Up-regulation of plasminogen activator inhibitor 2 (PAI-2) in response to α-lactalbumin

Abstract

U937 cells, a monocyte-like cell line, are a potent source of plasminogen activator inhibitor 2 (PAI-2) particularly following stimulation with a variety of agents. Lactalbumin enzymatic hydrolysate (LEH) can be used as an alternative to fetal calf serum (FCS) during culture of cells.
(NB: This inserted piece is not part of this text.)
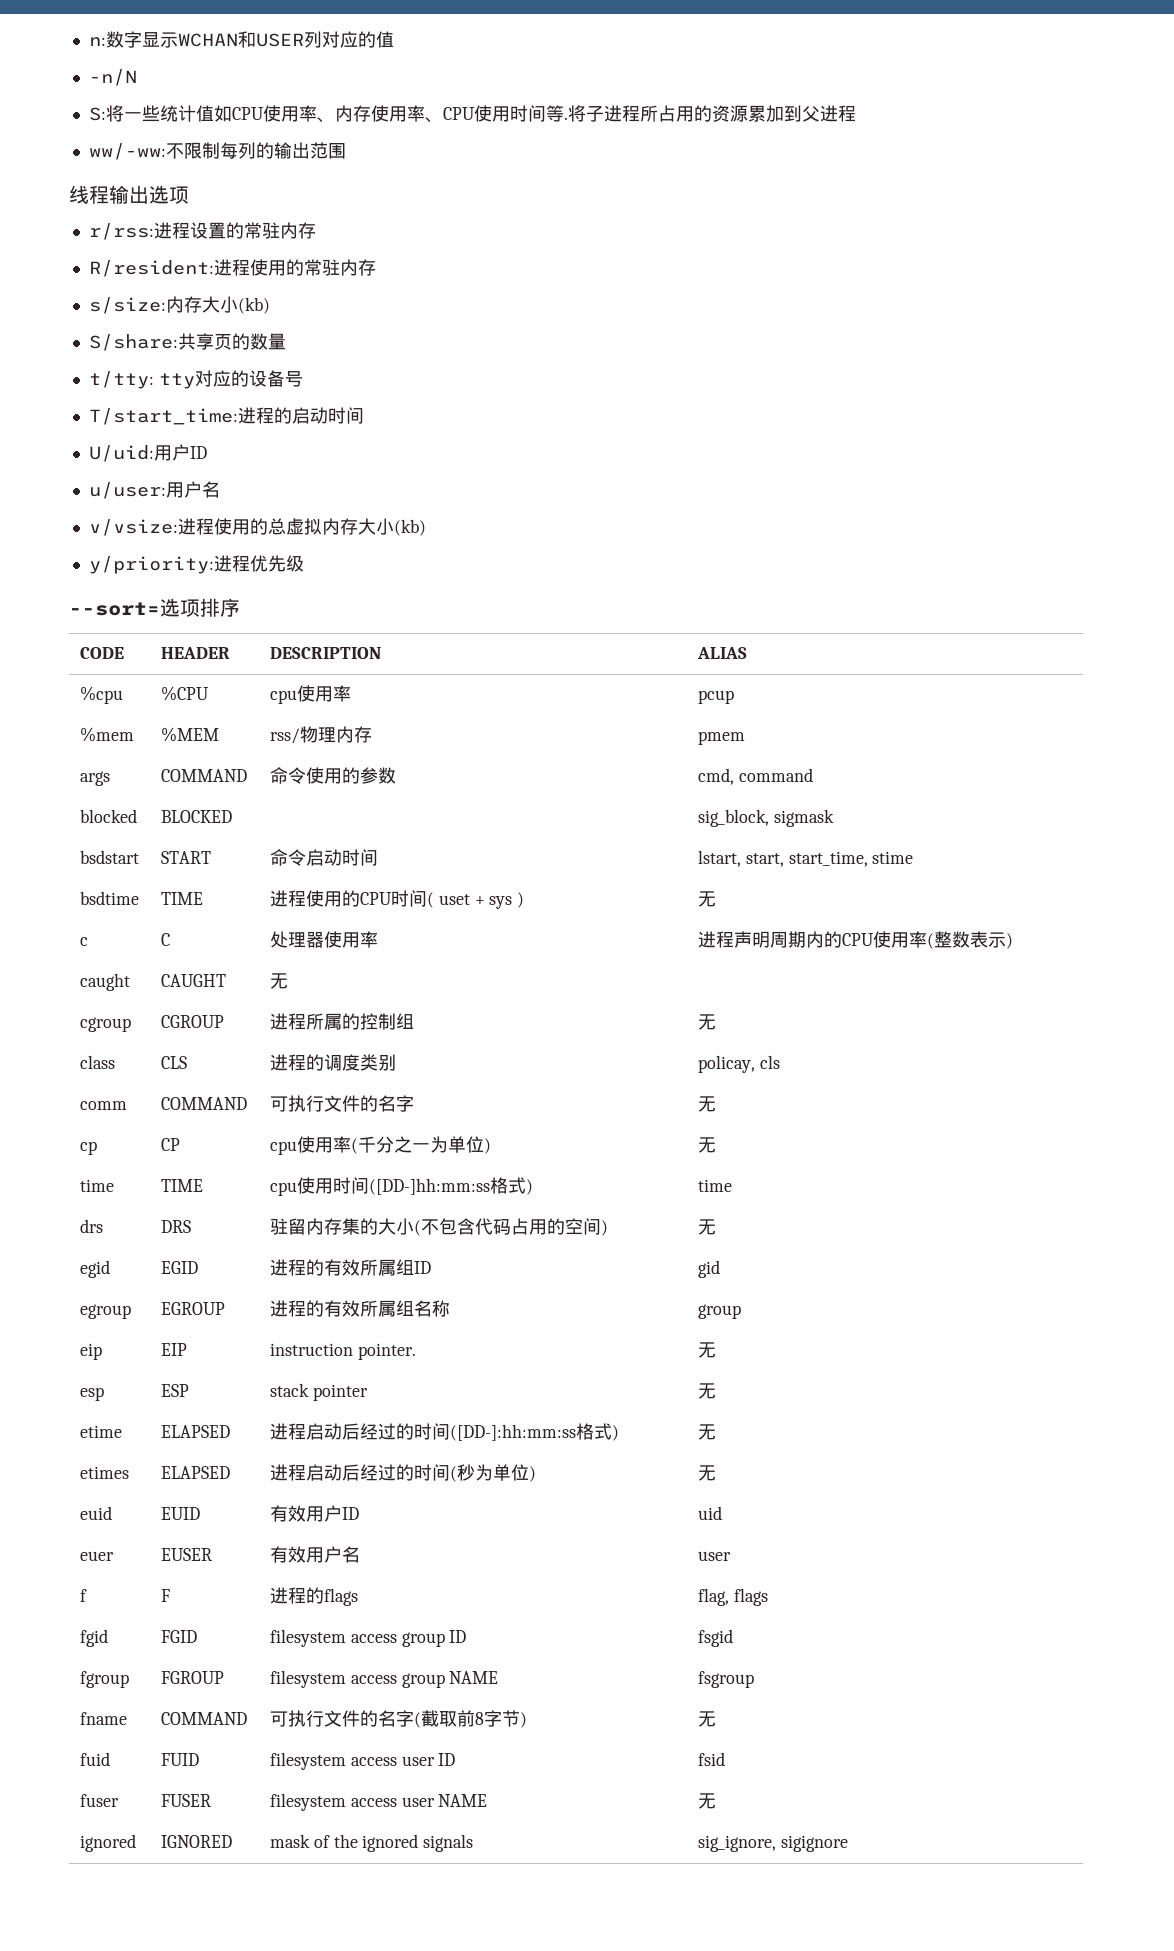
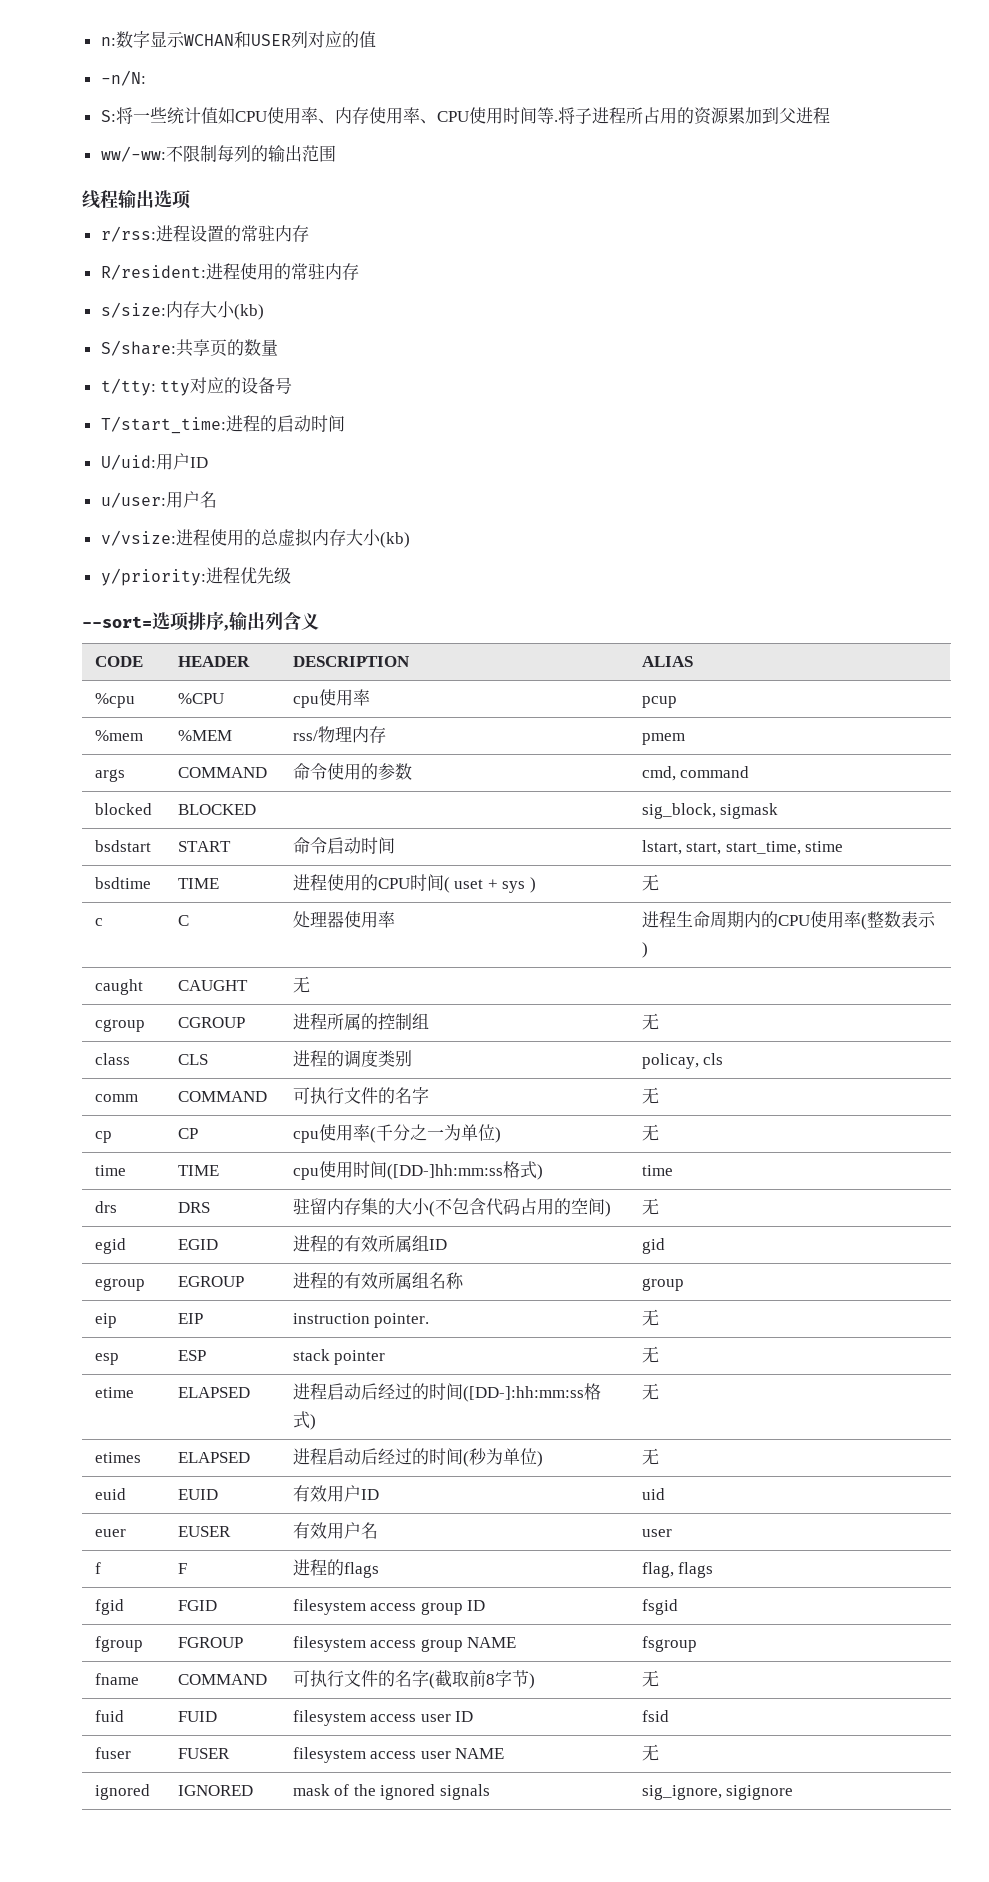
[88,69,137,86] -n/N -> [100,70,146,86] -n/N:
(240, 607) none -> [224,611,319,631] ,输出列含义
[733,931,770,948] 声明 -> [675,911,710,928] 生命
Here, we report an up-regulation of PAI-2 synthesis following treatment of U937 cells with LEH and purified α-lactalbumin. Secretion of PAI-2 antigen into the culture medium was found to increase over time following growth of U937 cells in medium containing LEH (1 %) compared to medium alone or containing FCS. The possibility that undigested lactalbumin was present in LEH was then examined. A potent increase in secreted and intracellular PAI-2 was seen following stimulation of U937 cells with purified α-lactalbumin. This effect was both dose- and time-dependent. Northern blotting confirmed that the up-regulation in PAI-2 was at the level of mRNA. Basal levels of PAI-2 were up-regulated by an analogue of CAMP, whereas there was no further effect on α-lactalbumin stimulated PAI-2. Lactalbumin is another agent that up-regulates the synthesis of PAI-2, an effect that influences the study of PAI-2 in cultured cells.